El Dios amigo de los pecadores
“Vengan a mí todos ustedes que están cansados de sus trabajos y cargas, y yo los haré descansar” (Mateo 11:28, DHH).
Cuenta el escritor cristiano Philip Yancey el suceso real de una prostituta que acudió a pedir ayuda a un hombre. Abatida por la miseria (sin techo, enferma e incapaz de comprarle comida a su hija de dos años), confesó entre lágrimas que había estado alquilando a su pequeña a hombres perversos interesados en relaciones sexuales aberrantes. Según ella, “tenía que hacerlo” para costearse su adicción a las drogas. Aquel hombre no sabía qué podía decirle, y le preguntó si había pensado acudir a una iglesia en busca de ayuda. Entonces vino la inesperada respuesta de aquella derrotada mujer: “¡¿Una iglesia?! ¿Para qué habría de ir a una iglesia? Ya me siento mal conmigo misma, todo lo que harían sería empeorar las cosas”.15 Me duele que las implicaciones de la respuesta de una mujer tan necesitada de ayuda sean aún más dramáticas que la historia misma.
No hay duda de que ocurren cosas trágicas e inexplicablemente horrendas. Hemos aprendido a vivir enterándonos de escándalos cada vez mayores. Pero me pregunto si puede haber una desgracia más grande que el hecho de que las personas a quienes claramente la vida y sus decisiones han derrotado no encuentren en la iglesia, que dice ser seguidora de Cristo, un lugar donde refugiarse para recibir ayuda y amor. ¿Qué ha pasado en la iglesia, que los pecadores no siempre se sienten a gusto entre nosotros? ¡No fue así con Cristo! Con él, los parias, los enfermos, los pobres, las rameras, los que no tenían esperanza, se sentían aceptados y amados. Nadie nunca se fue de su presencia sintiéndose rechazado o maltratado. En todo momento Jesús puso en práctica su propia declaración: “Al que viene a mí, nunca lo echo fuera” (Juan 6:37).

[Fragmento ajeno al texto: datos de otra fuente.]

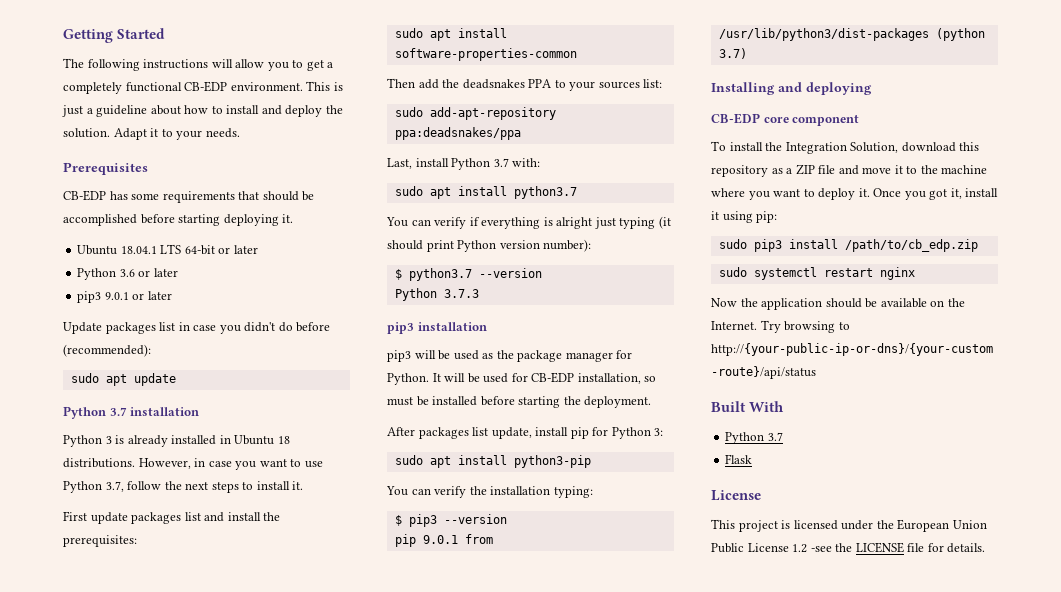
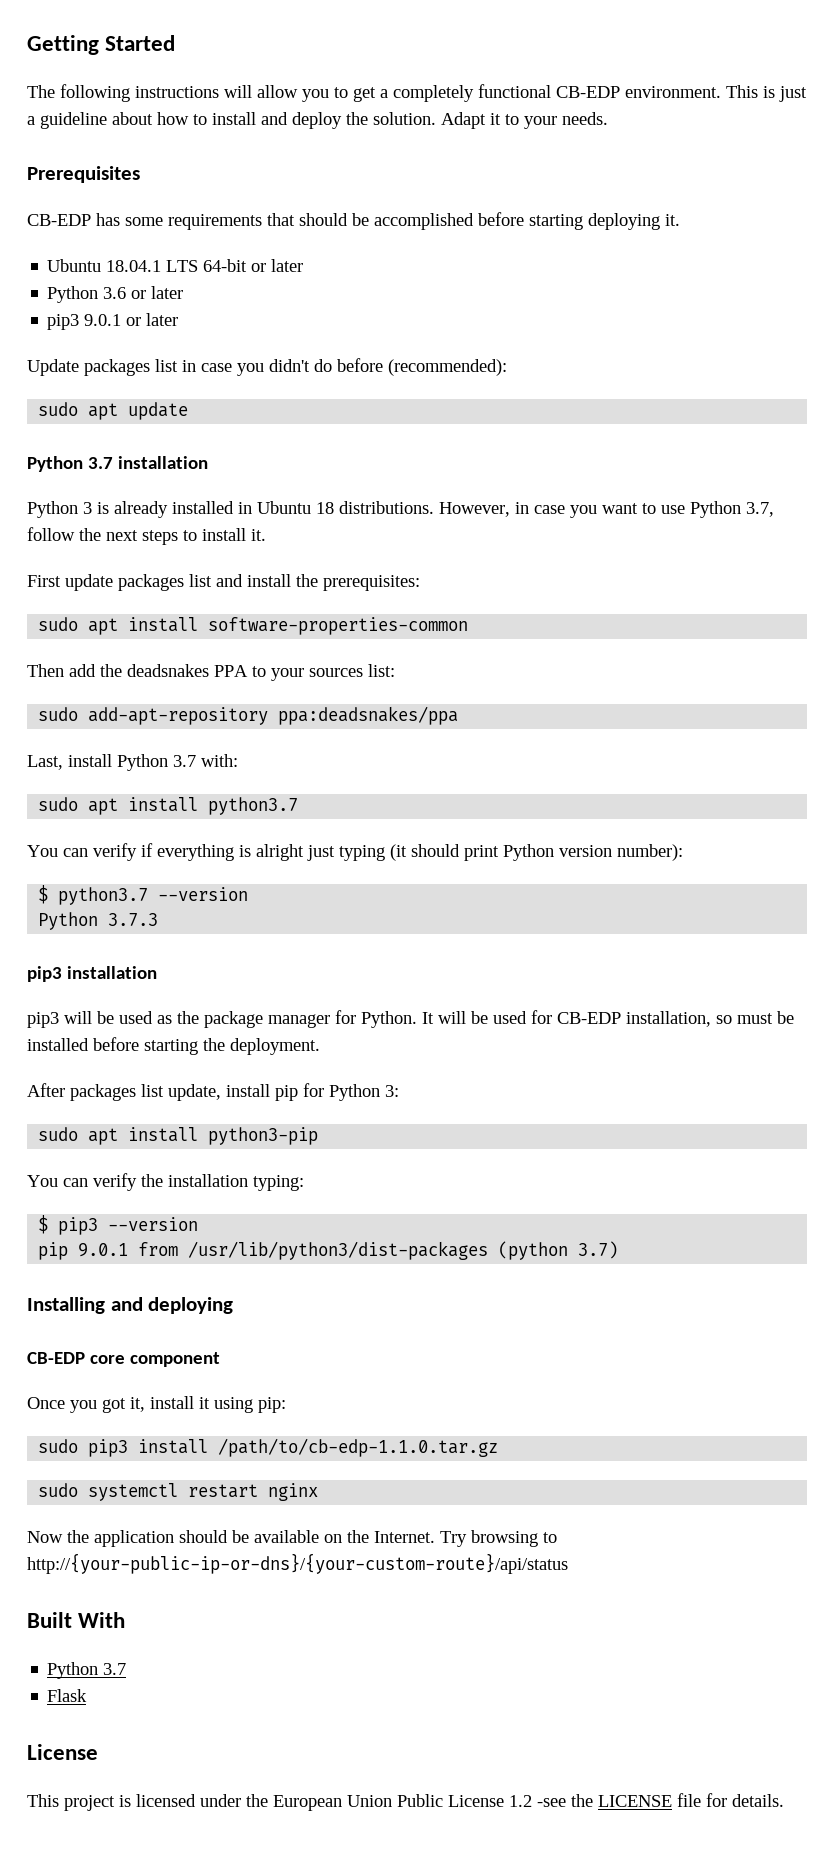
[711,141,980,154] [711,164,988,177] [711,188,870,200] To install the Integration Solution, download this repository as a ZIP file and move it to the machine where you want to deploy it. -> (220, 1359) none
[844,239,978,252] /path/to/cb_edp.zip -> [218,1438,499,1457] /path/to/cb-edp-1.1.0.tar.gz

Hoy, Jesús quiere que recuerdes que él es el amigo de los pecadores. Aunque no del pecado. Su gracia es como el agua: llega hasta los lugares más bajos. Puedes venir a él tal como estás, no importa cuán sórdida haya sido tu caída o innombrable tu fracaso. Tu pecado puede destruirte, pero nunca podrá destruir la gracia de Dios, que provee refugio, perdón y amor para ti. Jesús te invita a venir a él cansado y trabajado, y te promete hacerte descansar.
Mientras, como iglesia, reflexionemos sobre por qué hemos dejado de ser atractivos para los perdidos.
15* Gracia divina versus condena humana (Miami: Vida, 1998), p. 9.